(Beginning of Data in this exercise)

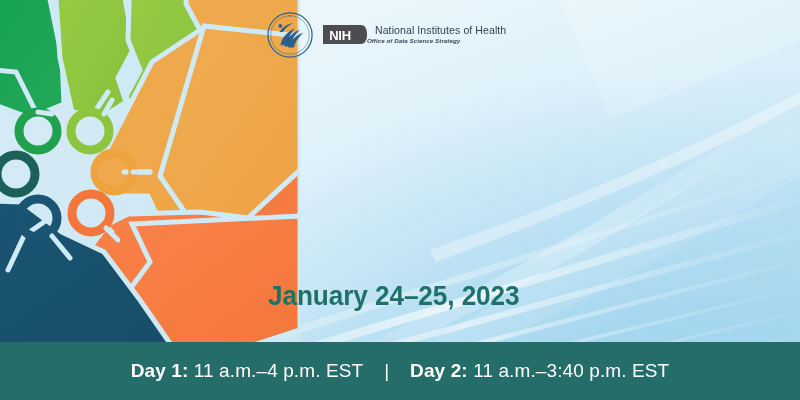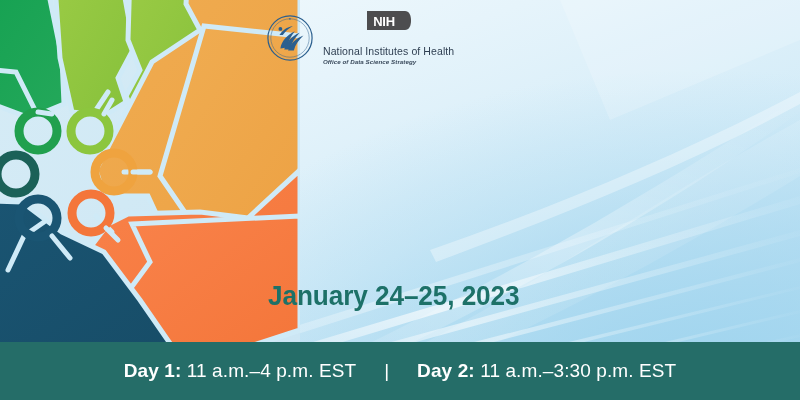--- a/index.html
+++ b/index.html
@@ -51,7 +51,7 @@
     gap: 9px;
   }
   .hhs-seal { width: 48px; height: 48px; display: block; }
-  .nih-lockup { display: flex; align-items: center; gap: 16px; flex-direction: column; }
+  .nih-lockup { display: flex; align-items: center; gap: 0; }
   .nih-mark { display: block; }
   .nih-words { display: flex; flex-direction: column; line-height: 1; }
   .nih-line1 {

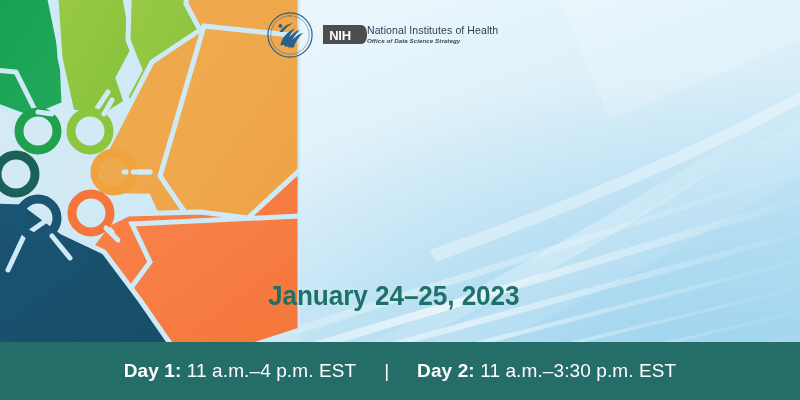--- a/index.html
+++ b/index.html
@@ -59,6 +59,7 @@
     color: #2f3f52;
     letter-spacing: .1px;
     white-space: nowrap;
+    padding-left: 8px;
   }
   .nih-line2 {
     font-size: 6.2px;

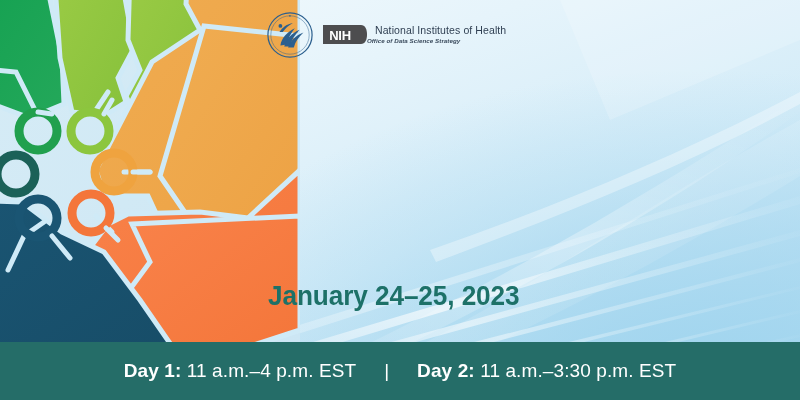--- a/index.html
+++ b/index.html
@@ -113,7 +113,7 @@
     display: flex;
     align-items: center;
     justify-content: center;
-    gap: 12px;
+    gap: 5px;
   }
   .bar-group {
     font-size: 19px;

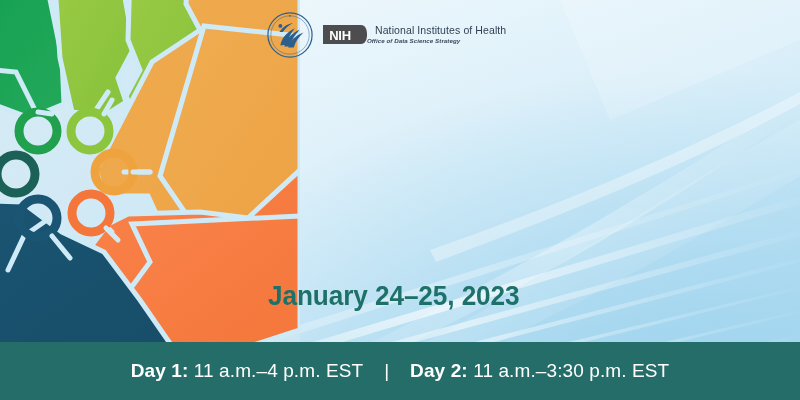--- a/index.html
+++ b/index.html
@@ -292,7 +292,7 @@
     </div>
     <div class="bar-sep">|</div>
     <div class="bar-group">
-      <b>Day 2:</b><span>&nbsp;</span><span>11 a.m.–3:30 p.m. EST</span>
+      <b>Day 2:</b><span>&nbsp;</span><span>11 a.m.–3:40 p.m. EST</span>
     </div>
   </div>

(End of Data in this exercise)
(Beginning of Data in this exercise)

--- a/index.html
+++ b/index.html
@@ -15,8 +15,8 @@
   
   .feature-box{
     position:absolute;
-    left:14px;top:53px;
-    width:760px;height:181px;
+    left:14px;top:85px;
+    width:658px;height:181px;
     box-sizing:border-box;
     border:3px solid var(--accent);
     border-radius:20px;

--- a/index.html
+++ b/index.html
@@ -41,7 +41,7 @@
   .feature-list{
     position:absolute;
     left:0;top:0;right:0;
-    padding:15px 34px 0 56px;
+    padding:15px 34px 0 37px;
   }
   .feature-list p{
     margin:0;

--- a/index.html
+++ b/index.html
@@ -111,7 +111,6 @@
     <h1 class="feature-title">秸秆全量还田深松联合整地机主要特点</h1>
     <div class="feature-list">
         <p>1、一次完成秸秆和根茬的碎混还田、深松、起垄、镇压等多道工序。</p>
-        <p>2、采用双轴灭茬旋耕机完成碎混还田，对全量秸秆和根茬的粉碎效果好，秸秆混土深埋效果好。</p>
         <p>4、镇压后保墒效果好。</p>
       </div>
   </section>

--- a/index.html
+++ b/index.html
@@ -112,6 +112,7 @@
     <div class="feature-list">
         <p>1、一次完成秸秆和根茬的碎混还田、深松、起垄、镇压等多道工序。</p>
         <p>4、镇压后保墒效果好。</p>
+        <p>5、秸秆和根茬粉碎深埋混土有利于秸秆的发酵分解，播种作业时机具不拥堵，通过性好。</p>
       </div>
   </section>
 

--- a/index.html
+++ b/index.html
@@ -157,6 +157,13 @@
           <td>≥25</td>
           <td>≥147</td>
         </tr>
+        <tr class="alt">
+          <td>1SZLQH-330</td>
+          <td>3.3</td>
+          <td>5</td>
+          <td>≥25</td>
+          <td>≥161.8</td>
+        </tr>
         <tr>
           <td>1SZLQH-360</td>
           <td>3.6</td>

(End of Data in this exercise)
(Beginning of Data in this exercise)

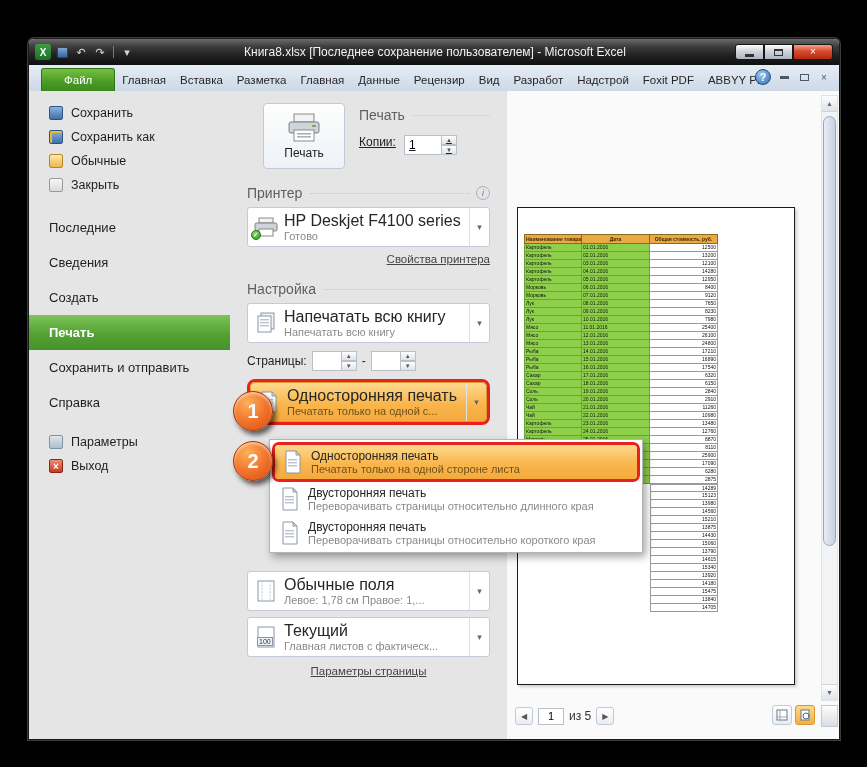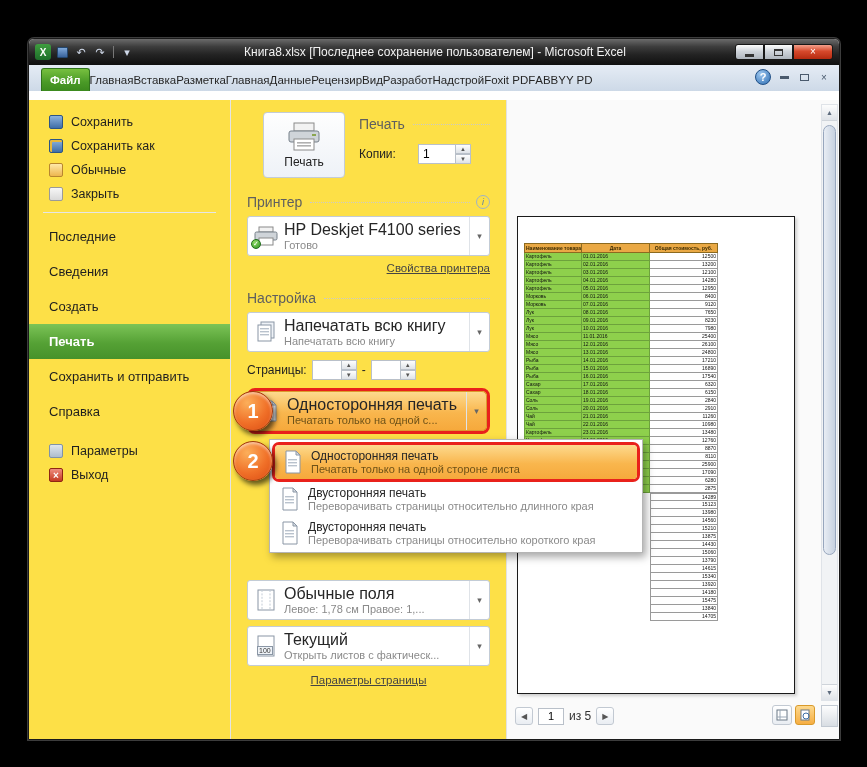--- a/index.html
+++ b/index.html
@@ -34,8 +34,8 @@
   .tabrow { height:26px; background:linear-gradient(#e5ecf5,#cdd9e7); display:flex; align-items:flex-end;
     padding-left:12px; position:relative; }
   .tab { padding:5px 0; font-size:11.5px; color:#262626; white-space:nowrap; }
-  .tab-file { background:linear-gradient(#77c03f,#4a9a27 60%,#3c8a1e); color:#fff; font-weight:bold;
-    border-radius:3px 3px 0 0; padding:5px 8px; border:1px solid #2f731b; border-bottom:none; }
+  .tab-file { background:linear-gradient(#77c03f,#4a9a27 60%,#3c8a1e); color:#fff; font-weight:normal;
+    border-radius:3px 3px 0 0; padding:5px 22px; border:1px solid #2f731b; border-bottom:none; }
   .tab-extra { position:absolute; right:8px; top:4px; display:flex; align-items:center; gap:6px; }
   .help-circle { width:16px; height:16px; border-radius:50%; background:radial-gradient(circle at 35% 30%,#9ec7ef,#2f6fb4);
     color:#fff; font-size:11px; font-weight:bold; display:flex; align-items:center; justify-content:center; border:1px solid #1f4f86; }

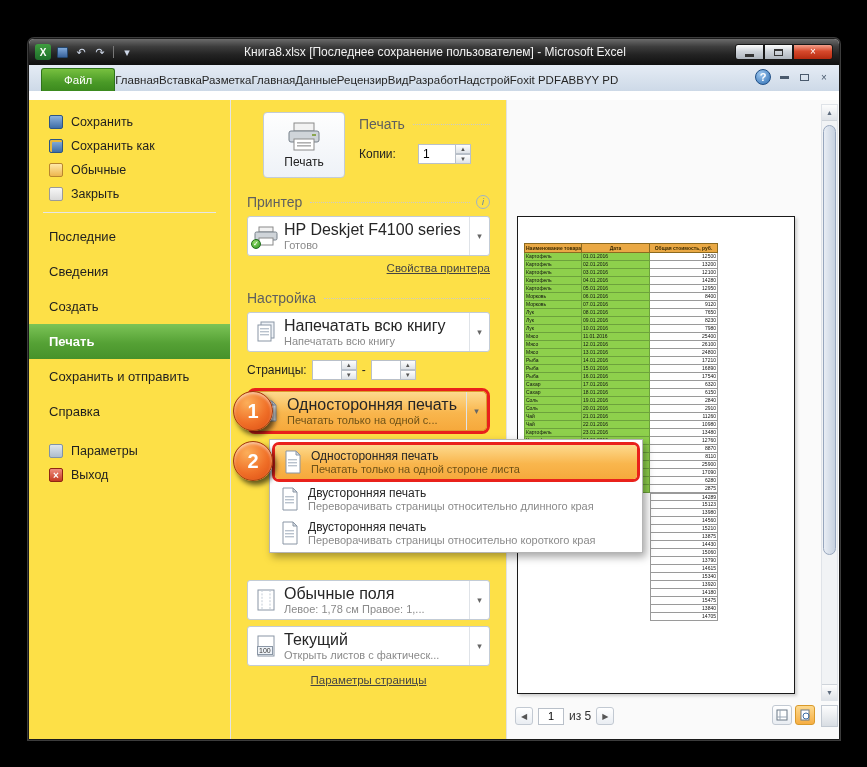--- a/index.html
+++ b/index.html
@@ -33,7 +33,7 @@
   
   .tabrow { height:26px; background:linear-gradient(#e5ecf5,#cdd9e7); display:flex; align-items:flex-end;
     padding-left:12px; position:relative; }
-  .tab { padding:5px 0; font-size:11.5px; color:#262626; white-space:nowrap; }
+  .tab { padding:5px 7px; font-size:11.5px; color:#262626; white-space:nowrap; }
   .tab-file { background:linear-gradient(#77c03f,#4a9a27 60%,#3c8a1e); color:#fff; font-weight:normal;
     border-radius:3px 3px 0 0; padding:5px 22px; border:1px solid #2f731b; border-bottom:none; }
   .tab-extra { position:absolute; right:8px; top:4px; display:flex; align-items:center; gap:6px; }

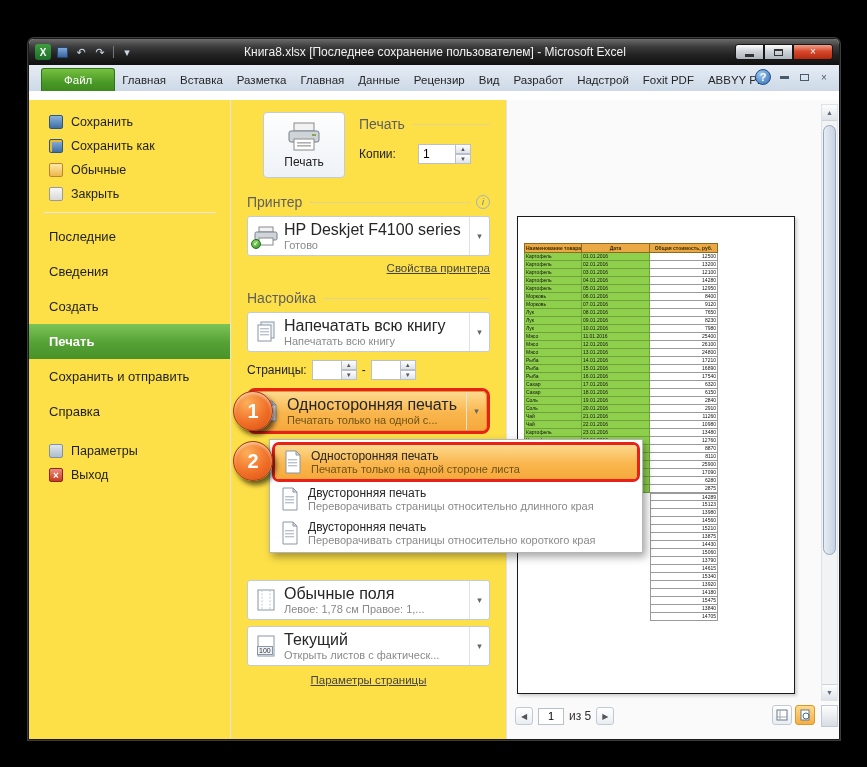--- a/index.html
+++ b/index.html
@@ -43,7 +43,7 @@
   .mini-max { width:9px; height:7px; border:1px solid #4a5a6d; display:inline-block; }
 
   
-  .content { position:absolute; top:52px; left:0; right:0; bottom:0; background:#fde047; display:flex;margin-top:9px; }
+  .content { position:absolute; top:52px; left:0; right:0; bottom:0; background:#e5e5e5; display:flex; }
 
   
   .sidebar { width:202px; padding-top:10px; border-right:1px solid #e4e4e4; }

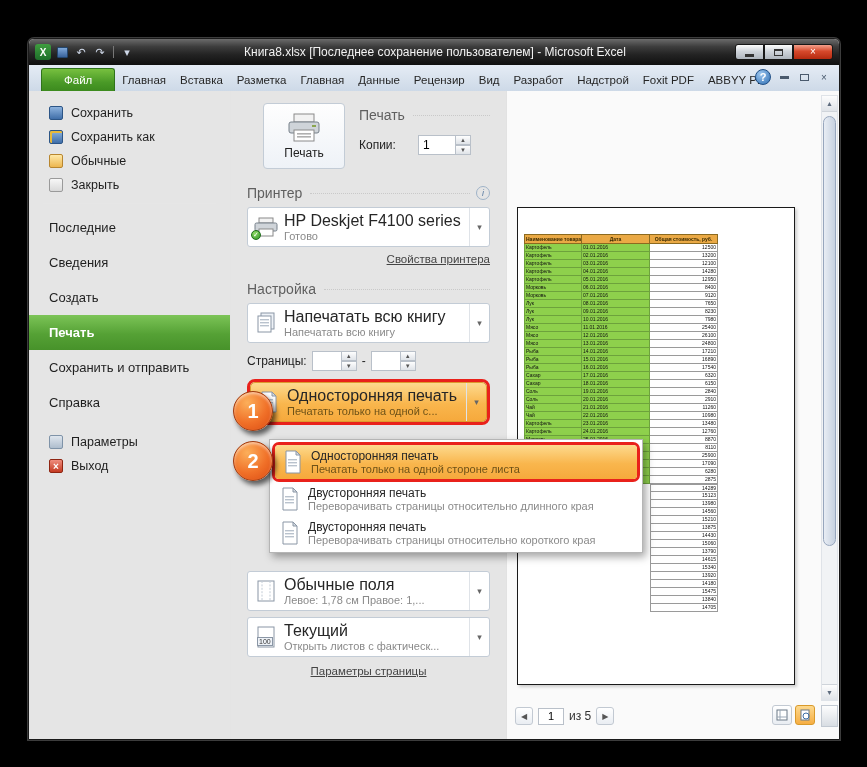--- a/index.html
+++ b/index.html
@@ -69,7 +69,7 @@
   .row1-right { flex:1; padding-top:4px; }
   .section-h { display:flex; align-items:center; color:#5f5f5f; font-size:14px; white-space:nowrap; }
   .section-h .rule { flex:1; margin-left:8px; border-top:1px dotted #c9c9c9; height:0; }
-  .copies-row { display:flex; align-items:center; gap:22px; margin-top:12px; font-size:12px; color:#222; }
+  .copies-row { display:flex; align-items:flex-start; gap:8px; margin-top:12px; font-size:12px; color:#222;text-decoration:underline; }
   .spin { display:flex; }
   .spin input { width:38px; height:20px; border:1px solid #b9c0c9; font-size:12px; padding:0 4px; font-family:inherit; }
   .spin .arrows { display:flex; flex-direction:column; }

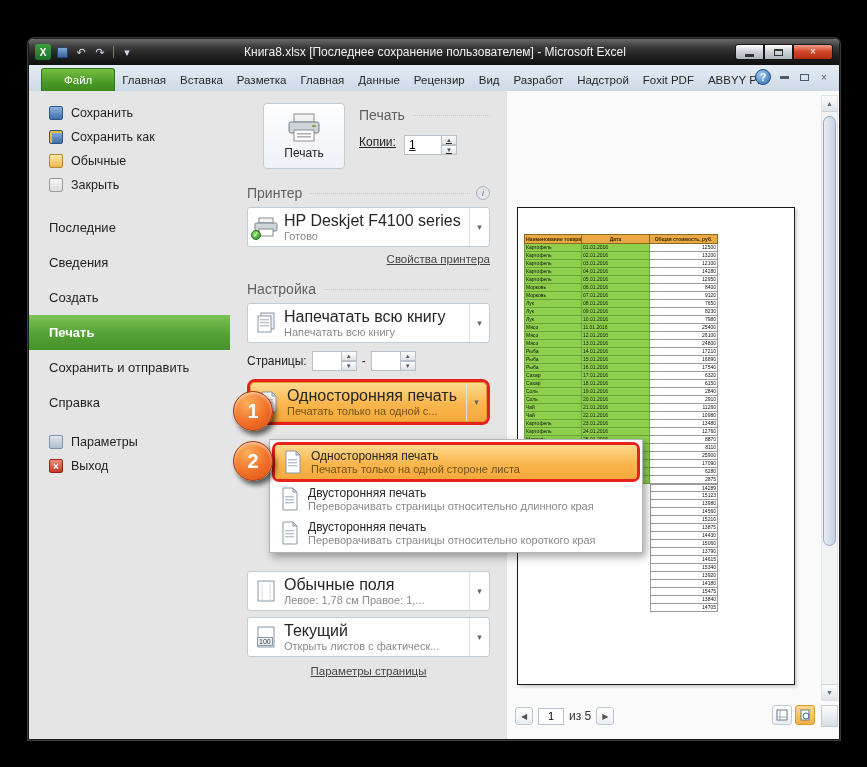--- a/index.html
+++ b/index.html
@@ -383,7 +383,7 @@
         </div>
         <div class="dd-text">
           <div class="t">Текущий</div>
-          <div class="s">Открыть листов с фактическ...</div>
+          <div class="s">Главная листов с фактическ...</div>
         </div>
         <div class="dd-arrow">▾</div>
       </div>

(End of Data in this exercise)

Within the records, filter for lines that contain the word "radius" and show each one.

     border-radius:20px;
-    border-radius:3px 3px 0 0; padding:5px 8px; border:1px solid #2f731b; border-bottom:none; }
+    border-radius:3px 3px 0 0; padding:5px 22px; border:1px solid #2f731b; border-bottom:none; }
   .help-circle { width:16px; height:16px; border-radius:50%; background:radial-gradient(circle at 35% 30%,#9ec7ef,#2f6fb4);
     border-radius:3px 3px 0 0; padding:5px 22px; border:1px solid #2f731b; border-bottom:none; }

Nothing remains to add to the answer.